SOUTH OAK WAY — You could call it a preemptive accusation. On the morning of Jan. 7, Girlfriend warned deputies that Boyfriend might be planning to steal a diamond ring she’d asked him to pawn for her. According to her statement, Boyfriend had recently accomplished numerous repairs to her home, for which he then asked to be paid. For her part, Girlfriend considered his labors the rightful due of a doting lover, and she would not demean them by crass remuneration. Boyfriend had texted her to the effect that if she wouldn’t fork over the dough, he’d take the aforementioned ring out of hock and sell it for cash.

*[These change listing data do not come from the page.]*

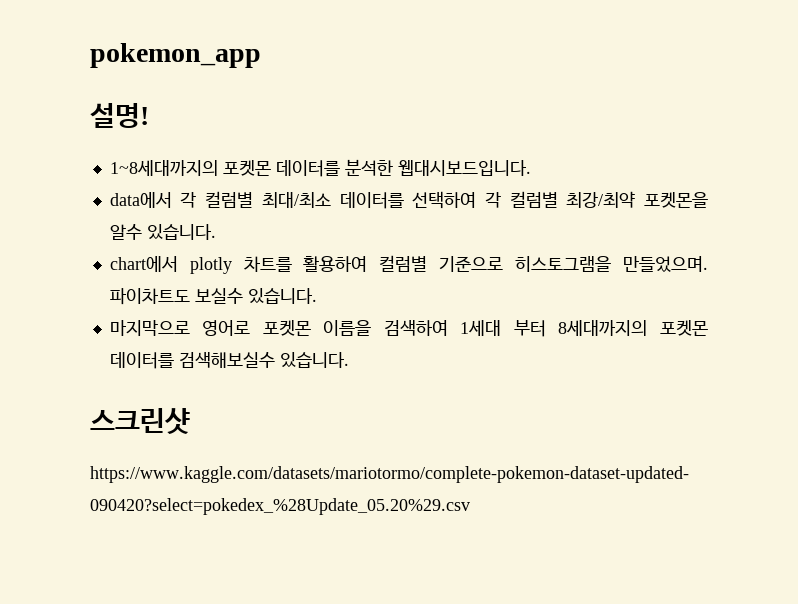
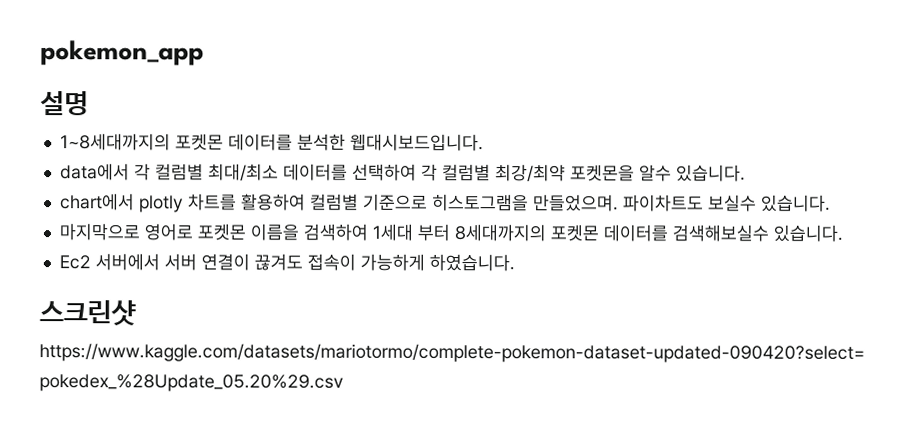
- 설명!
+ 설명
+ Ec2 서버에서 서버 연결이 끊겨도 접속이 가능하게 하였습니다.

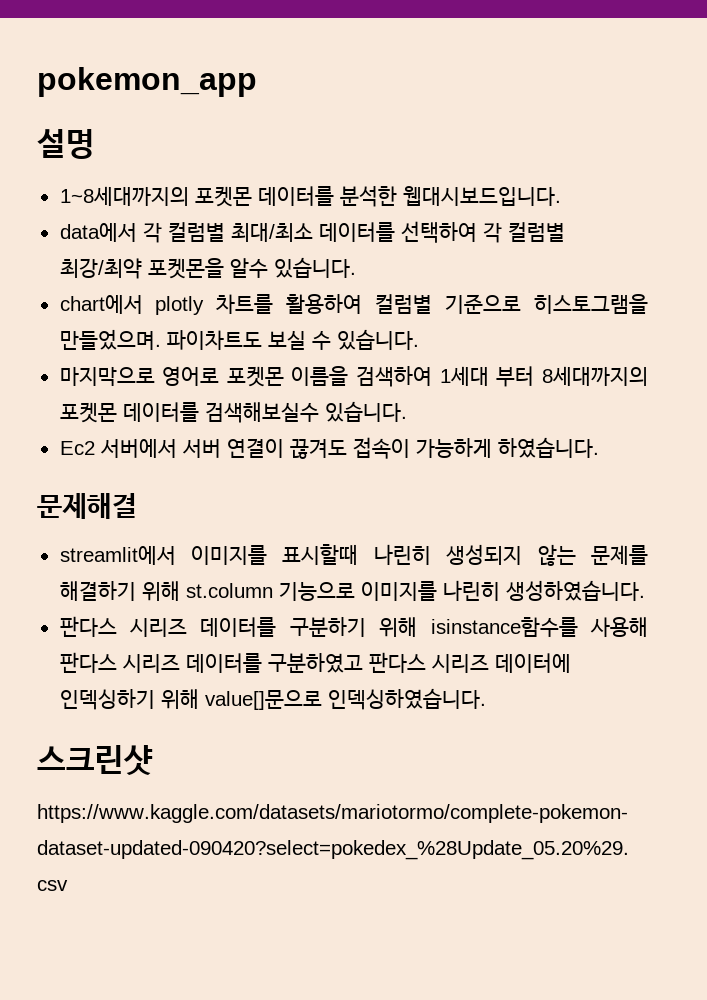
- 파이차트도 보실수 있습니다.
+ 파이차트도 보실 수 있습니다.
+ 문제해결
+ streamlit에서 이미지를 표시할때 나린히 생성되지 않는 문제를 해결하기 위해 st.column 기능으로 이미지를 나린히 생성하였습니다.
+ 판다스 시리즈 데이터를 구분하기 위해 isinstance함수를 사용해 판다스 시리즈 데이터를 구분하였고 판다스 시리즈 데이터에 인덱싱하기 위해 value[]문으로 인덱싱하였습니다.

Contacted by deputies, Boyfriend said that, as far as he knew, the ring was still sitting in the Arvada pawnshop where he’d left it, and while he still thought he should be paid for fixing Girlfriend’s house, he assured the officers he wouldn’t stoop to theft to settle the account. And that was the end of that, except that 20 minutes later it wasn’t because Boyfriend called the officers back to report Girlfriend for theft. According to Boyfriend’s statement, after sharing his bed the previous night, Girlfriend had departed his place with two pillows, two dresses he’d purchased for her, a cell-phone charger, an as-yet-unbestowed engagement ring, and a folder containing documents relating to a business deal he was putting together. Boyfriend said the pilferage had been witnessed by another member of the household, and while he didn’t care too much about the pillows and such, if he didn’t get the folder back, he’d be out a pretty penny. Officers went back to Girlfriend, who adamantly denied taking anything from Boyfriend’s house, then adamantly denied taking anything that wasn’t hers from Boyfriend’s house, then adamantly agreed to give Boyfriend his stupid folder back if it meant so much to him. Deputies delivered the folder back to Boyfriend, who had by then decided to sue Girlfriend for the money due him for improvements to her house, and who’d further resolved to press theft charges against her for the missing engagement ring. Hoping to achieve a little damage control, Girlfriend rushed to the pawnshop to see if Boyfriend had purloined her diamond ring, but the darned thing was still there. Girlfriend took the ring out of hock and went home to wait for the process server.
Song of the Souse
WEST QUINCY AVENUE — On the morning of Jan. 9, an annoyed neighbor called JCSO to report a woman standing in the middle of the street and screaming bloody murder. Deputies were met at the scene by Chester, who said the howling harridan was his common-law wife, Charleen. According to Chester, his wife is subject to occasional bouts of extreme tippling, and not infrequently uses the last dregs of her coherence to hide her car keys, phone and booze to prevent Chester from confiscating them as soon as she loses consciousness. Trouble is, when Charleen woke up that morning, she couldn’t remember where she stashed the goods and accused Chester of misappropriating them. When Chester denied the allegation, Charleen stormed out into the street, engaged in “a few minutes” of wordless primal screaming, then stalked away to, Chester supposed, the nearest bar. Sure enough, officers found Charleen holding down the brass rail and asked after her earlier serenade. Charleen denounced Chester’s as a cheating scoundrel who was “probably with some chick this morning.” Deputies told Charleen that, while they couldn’t attest to Chester’s activities at other times, he was definitely not catting around at that moment. Charleen didn’t look convinced, or drunk enough for a trip to detox, so the officers thanked her for her time and quietly took their leave.
The fine print
SHAFFER PARKWAY — Violet told deputies that Victor was in violation of the restraining order she had against him. He’d called her something like “99 times” during the last six months, each time professing his profound love for her before hanging up. Even worse, said Violet, she’s a “model” and recently posed for some rather steamy lingerie photographs, and somehow Victor got hold of one and posted it on his Facebook page. Violet wanted deputies to make Victor stop calling her, and to make him remove her silk-draped derriere from Facebook. Consulting Violet’s restraining order, deputies noted that the document permits “all contact,” which is legal shorthand for “he can call you 99 times a day if he wants to, and post your boudoir pictures all over the Internet from now until the crack of doom, and there’s not a whole lot you can do about it.” Officers suggested that Violet have the restraining order modified to permit somewhat “less contact.”